The people in the know are hidden behind the frosted-glass panel, popping out like asynchronous cuckoos on the clock of eternity. Meanwhile, you're there with the crowd at the State Fair of Afflictions, trying not to wonder which ride your fellow customers in waiting are destined for - is it the Cough-a-Whirl, HemorrhRide, LoogieLand, the MonoDigitRail, Tunnel of Lumps or the Whack-a-(Does this look funny to you?)-Mole?
And, hey, that ain't lemonade in the little plastic cups on the special shelf. If you were especially observant, there's one word in that description of doctors' waiting rooms that did not ring true, that clanked even as I typed it. That word is "customer." For decades now, doctors have been urged to treat those who come to them not as their diseases, but as people.
It's time to do better. Let's face it, the one place you can count on being smiled at and being thought of as interesting and important is in a retail environment. The highest standard for human interaction is now at the mall.
Doctors seem to believe they are removed from such considerations. I once mentioned to a specialist that I'd waited two hours to see him. He said, shrugging: "Oh, I don't have anything to do with that front- office stuff. I just go where they tell me." I responded, "So, those front-office people hired you . . . or do they work for you?" At which point, the literal and figurative came together in a crescendo: He washed his hands.
Well, there's no longer any excuse for doctors not to be good businesspeople. Good business is good medicine. That fact has been proven by Dr. Joseph Golbus. I spoke with him after a stirring presentation at my favorite annual conference, the Compete Through Service Symposium in Phoenix.
Golbus took over the running of a large group of doctors in Chicago, and dared to leapfrog over "patient satisfaction" and began addressing customer "loyalty." (Specifically, he decided to ignore the traditional research measure of "satisfaction," and instead focused on a "would you refer friends and family" survey rating, paying attention to only those doctors at the highest rating - a five out of five.)

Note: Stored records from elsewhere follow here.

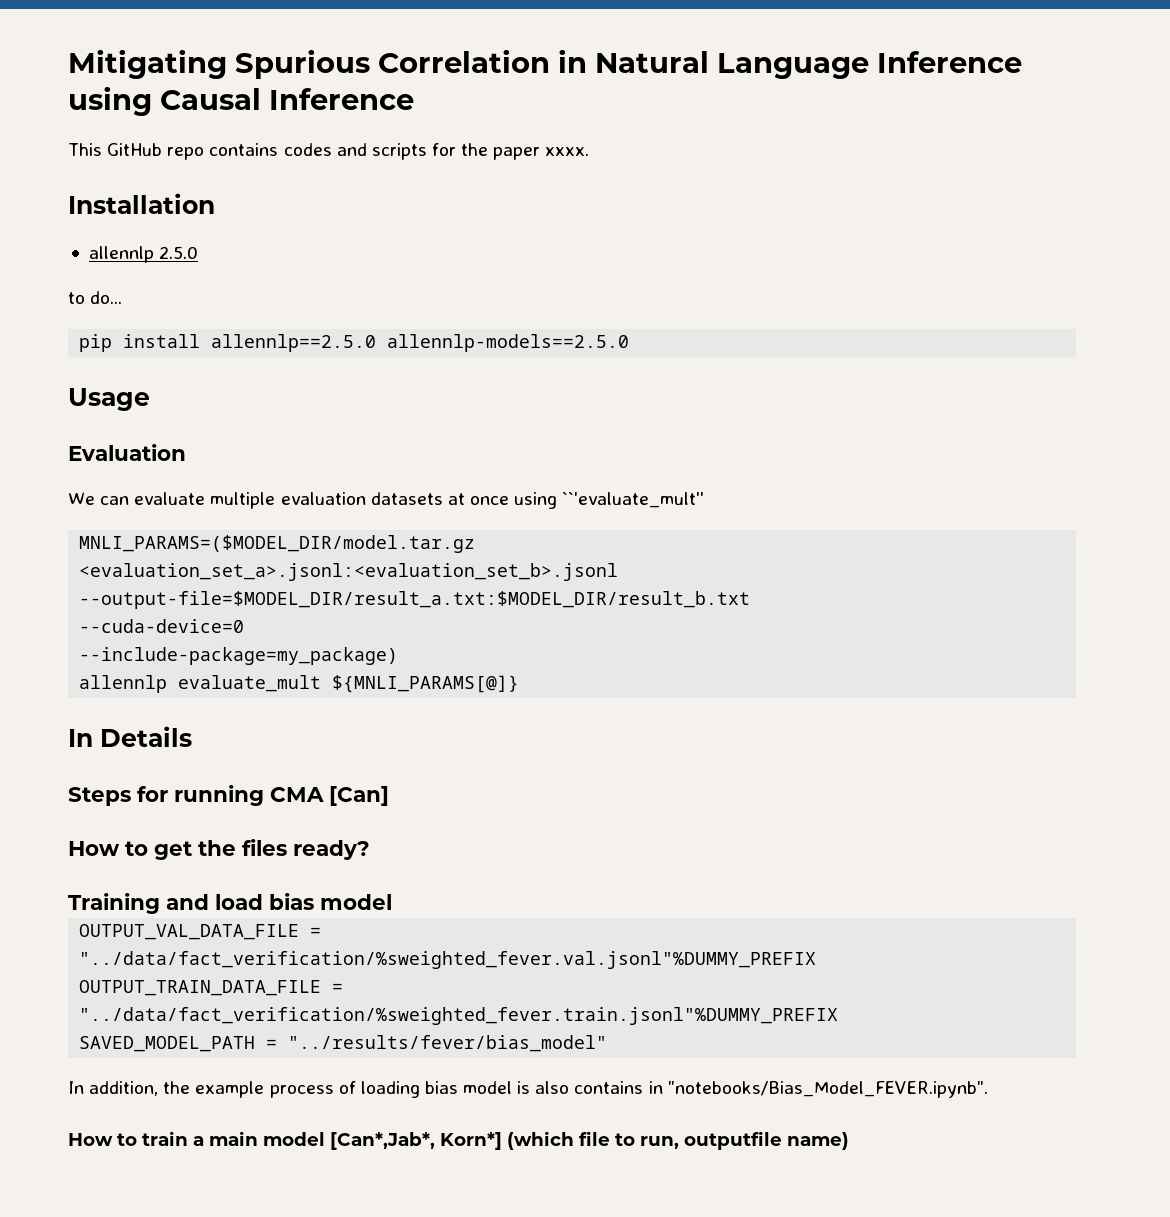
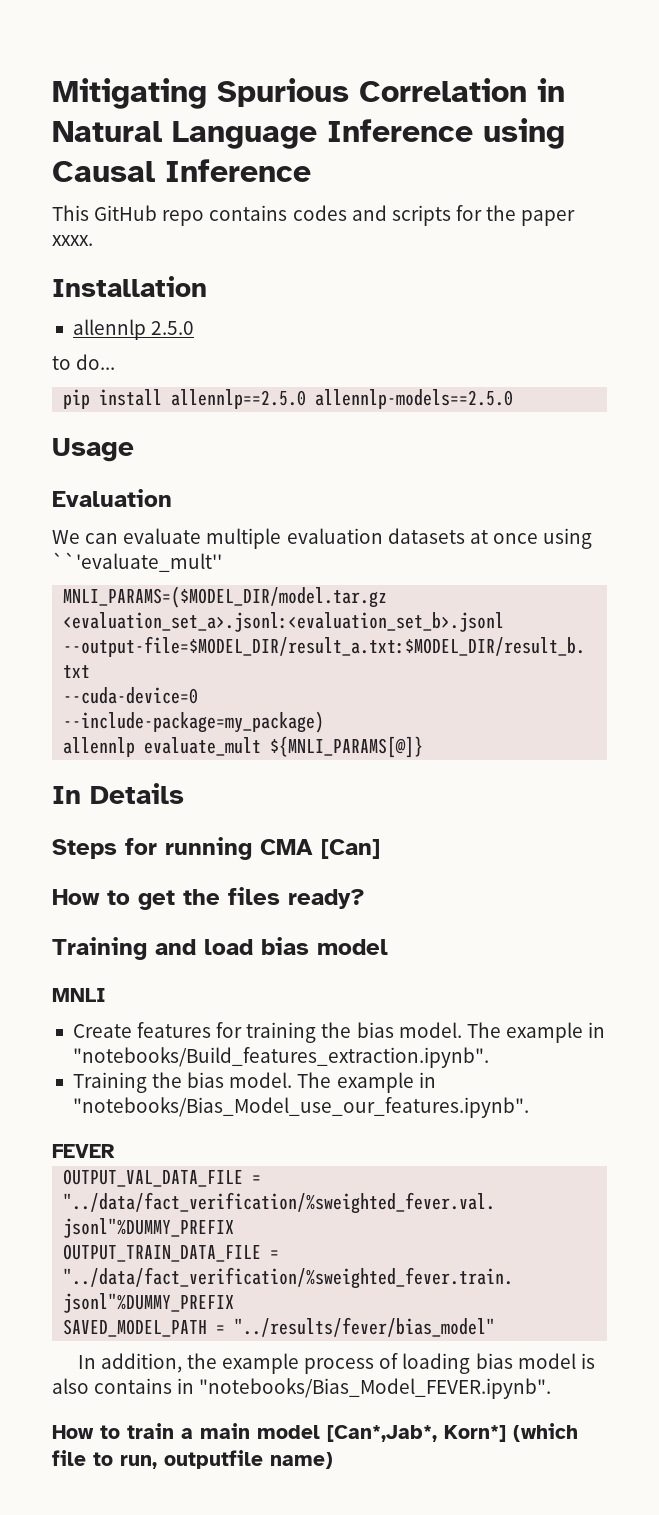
+ MNLI
+ Create features for training the bias model. The example in "notebooks/Build_features_extraction.ipynb".
+ Training the bias model. The example in "notebooks/Bias_Model_use_our_features.ipynb".
+ FEVER

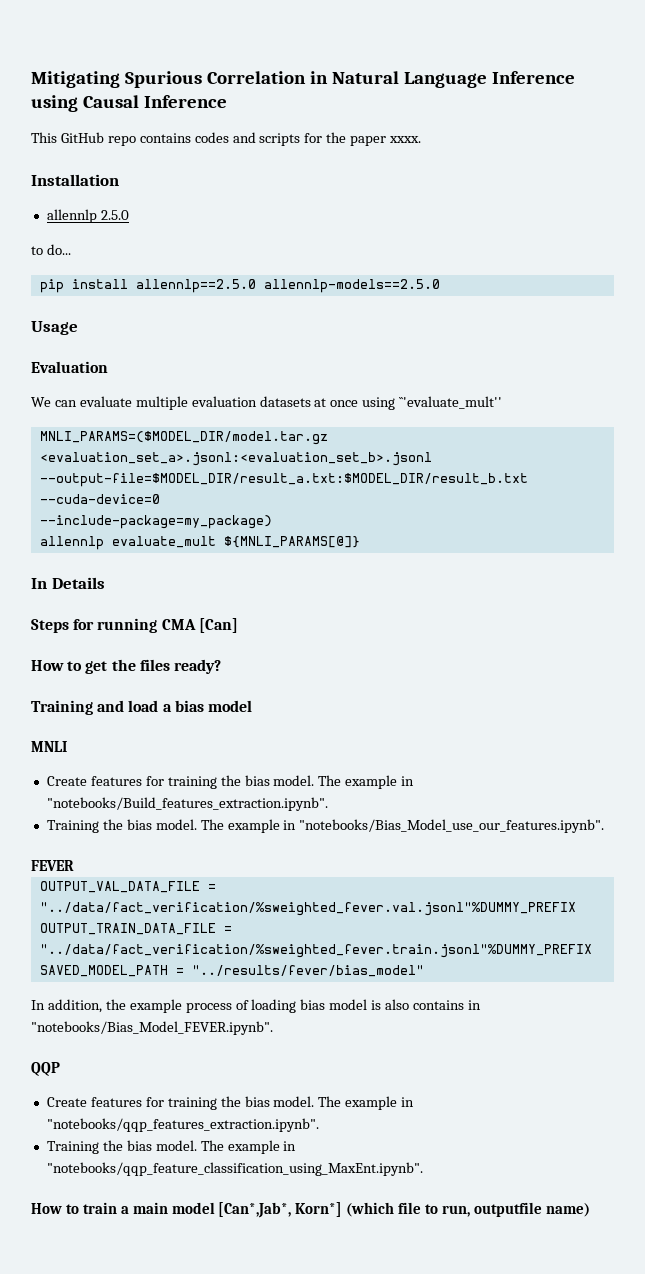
- Training and load bias model
+ Training and load a bias model
+ QQP
+ Create features for training the bias model. The example in "notebooks/qqp_features_extraction.ipynb".
+ Training the bias model. The example in "notebooks/qqp_feature_classification_using_MaxEnt.ipynb".

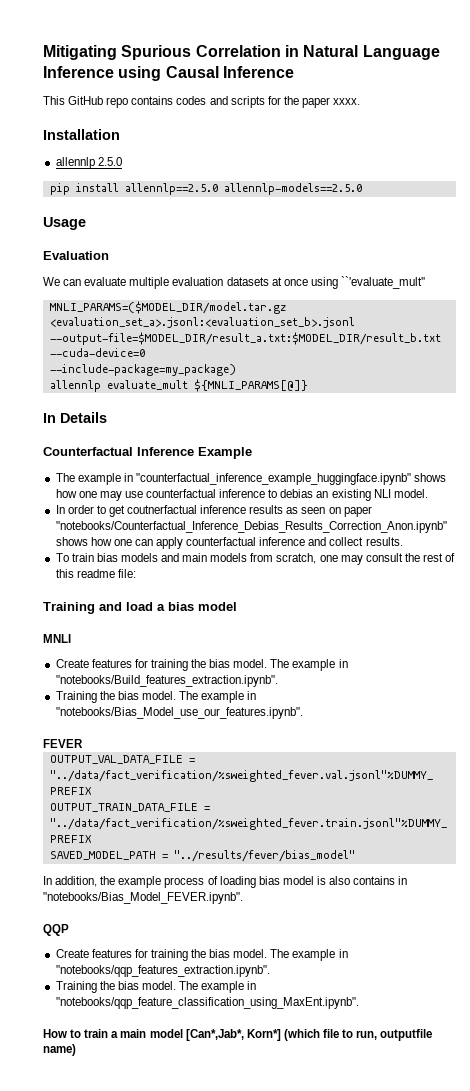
- to do...
- Steps for running CMA [Can]
- How to get the files ready?
+ Counterfactual Inference Example
+ The example in "counterfactual_inference_example_huggingface.ipynb" shows how one may use counterfactual inference to debias an existing NLI model.
+ In order to get coutnerfactual inference results as seen on paper "notebooks/Counterfactual_Inference_Debias_Results_Correction_Anon.ipynb" shows how one can apply counterfactual inference and collect results.
+ To train bias models and main models from scratch, one may consult the rest of this readme file:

It doesn't sound like a big deal, and it wouldn't have been if it had stopped there. What made it work was Golbus convincing doctors that being nice wasn't just nice; it was lucrative. He reports that during one two-year span, "loyalty" rose by 20 percent while doctors' incomes rose an average of 15 percent. Such leaps are not achieved by cheerleading, but by changing the nature of the organization. And it started with one word and one number - "loyalty" and its score.

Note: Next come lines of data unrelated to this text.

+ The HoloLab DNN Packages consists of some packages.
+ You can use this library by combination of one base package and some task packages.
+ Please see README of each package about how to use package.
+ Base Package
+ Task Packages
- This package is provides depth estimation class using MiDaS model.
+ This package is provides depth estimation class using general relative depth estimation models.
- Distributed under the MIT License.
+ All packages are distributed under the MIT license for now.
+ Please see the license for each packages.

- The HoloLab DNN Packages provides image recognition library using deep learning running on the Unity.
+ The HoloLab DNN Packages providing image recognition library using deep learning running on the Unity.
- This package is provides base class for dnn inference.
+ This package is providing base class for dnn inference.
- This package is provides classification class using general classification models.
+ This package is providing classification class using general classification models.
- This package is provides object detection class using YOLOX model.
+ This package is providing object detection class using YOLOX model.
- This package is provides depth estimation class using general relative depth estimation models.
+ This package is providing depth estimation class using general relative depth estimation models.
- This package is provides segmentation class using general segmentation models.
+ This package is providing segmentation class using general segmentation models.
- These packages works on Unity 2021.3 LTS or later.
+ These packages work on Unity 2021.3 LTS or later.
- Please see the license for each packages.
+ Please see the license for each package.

Once doctors are receiving scores and seeing themselves indexed against the other physicians in the group, pride and/or natural competitiveness kicks in. Plus, once you have one number that really matters, then other numbers become more relevant. (As a former market researcher, I can attest to the wisdom of that approach. It's hard to get people interested in 10 measures; however, if you get them concerned about one, then other numbers take on meaning.) In this case, once you get people to care about the "would you refer friends and family" measure, then they have to care about what's related to that measure.
Turns out, in the case of the doctors, "looks me in the eye" and "knows my name" are the best predictors of the referral rating. Knowing that, you can train doctors on those simple skills, and you can hire for them as well. But Golbus understood that being treated well by the doctor was not the same as being treated well as a customer. Quality medical treatment was merely "the cover charge." So they began offering same-day and walk-in appointments; they increased hours on evenings and on Saturdays; and, get this, have a pediatric walk-in clinic open on Sunday mornings. No wonder he can say that "our customers became our marketing, our sales force."
What Golbus and his team understand is that a doctor ought to be smart enough to treat people as well as they'd be treated by teenage clerks at the Gap.